Case Report: Massive epistaxis from juvenile angiofibroma in an adolescent with severe haemophilia A

Jose Florencio F Lapeña, Olivia Agnes D Mejia
F1000Research 2019, 8: 1593
Epistaxis may be profuse in individuals with normal bleeding parameters, but in an individual with haemophilia, it may be life-threatening. It is even more dangerous when epistaxis is caused by an undetected concomitant juvenile angiofibroma, and only one such case has been reported in the English literature. We report another case, of an 18-year-old Filipino adolescent with severe haemophilia A who was referred for repeated massive epistaxis. The epistaxis had been attributed to his haemophilia and managed with nasal packing, multiple blood transfusions and Factor VIII administration.
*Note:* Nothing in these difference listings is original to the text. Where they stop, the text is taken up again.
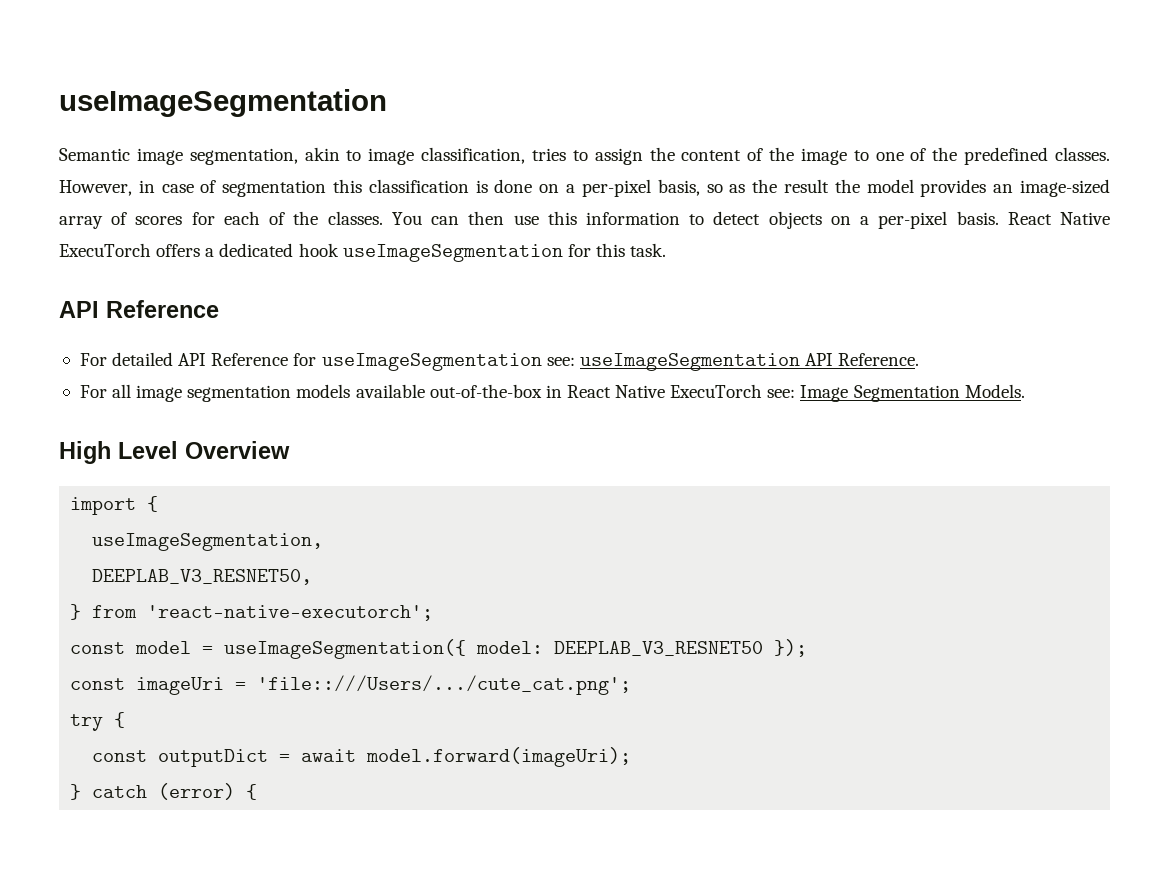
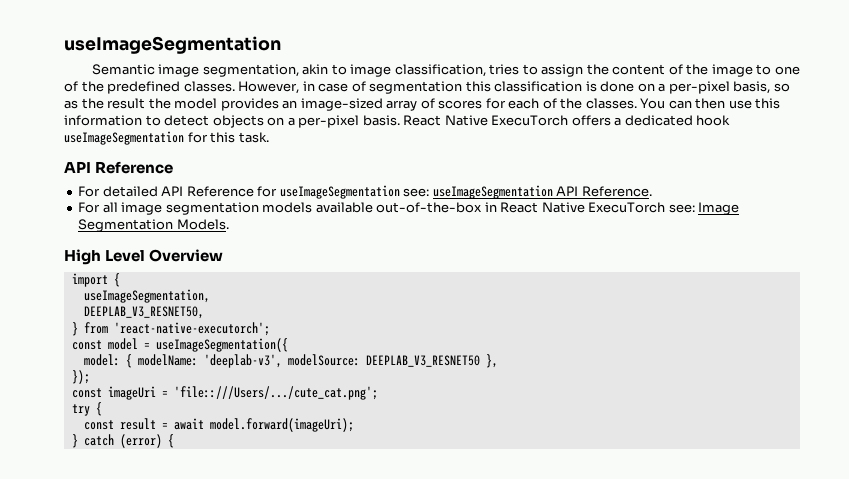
- const model = useImageSegmentation({ model: DEEPLAB_V3_RESNET50 });
+ const model = useImageSegmentation({
+ model: { modelName: 'deeplab-v3', modelSource: DEEPLAB_V3_RESNET50 },
+ });
- const outputDict = await model.forward(imageUri);
+ const result = await model.forward(imageUri);

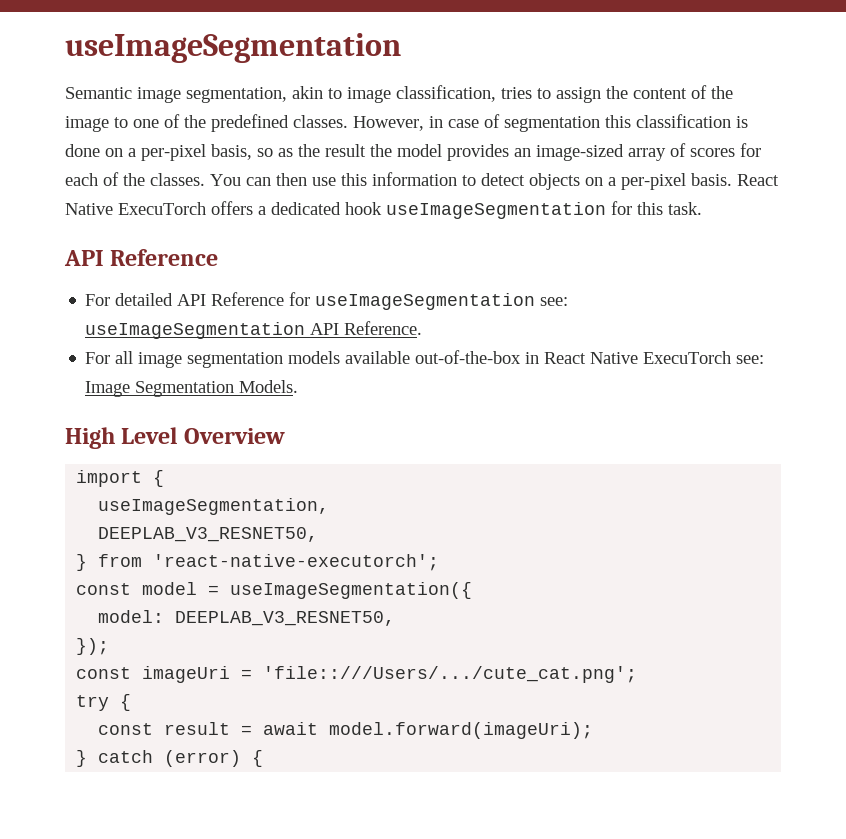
- model: { modelName: 'deeplab-v3', modelSource: DEEPLAB_V3_RESNET50 },
+ model: DEEPLAB_V3_RESNET50,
After two years of unsuccessful management, nasal endoscopy was performed for the first time, revealing an intranasal mass. Imaging showed a right intranasal vascular tumour supplied mainly by the right sphenopalatine artery. He subsequently underwent preoperative embolization and endoscopic excision of the tumour with Factor VIII transfused pre-, intra-, and post-operatively, and recombinant Factor VII added post-operatively. Final histopathology was consistent with juvenile angiofibroma. There has been no nasal obstruction or recurrence of epistaxis seven years since the surgery. Clinicians should be more meticulous in assessing epistaxis in any patient with a bleeding disorder and investigate more subtle symptoms such as nasal obstruction. Verification of the source by direct visualization and ancillary diagnostic techniques (such as imaging) when indicated should be the standard of care for all patients presenting with epistaxis, whether or not a concomitant bleeding disorder exists. A high index of suspicion for juvenile angiofibroma should be maintained in adolescent males with epistaxis and nasal obstruction.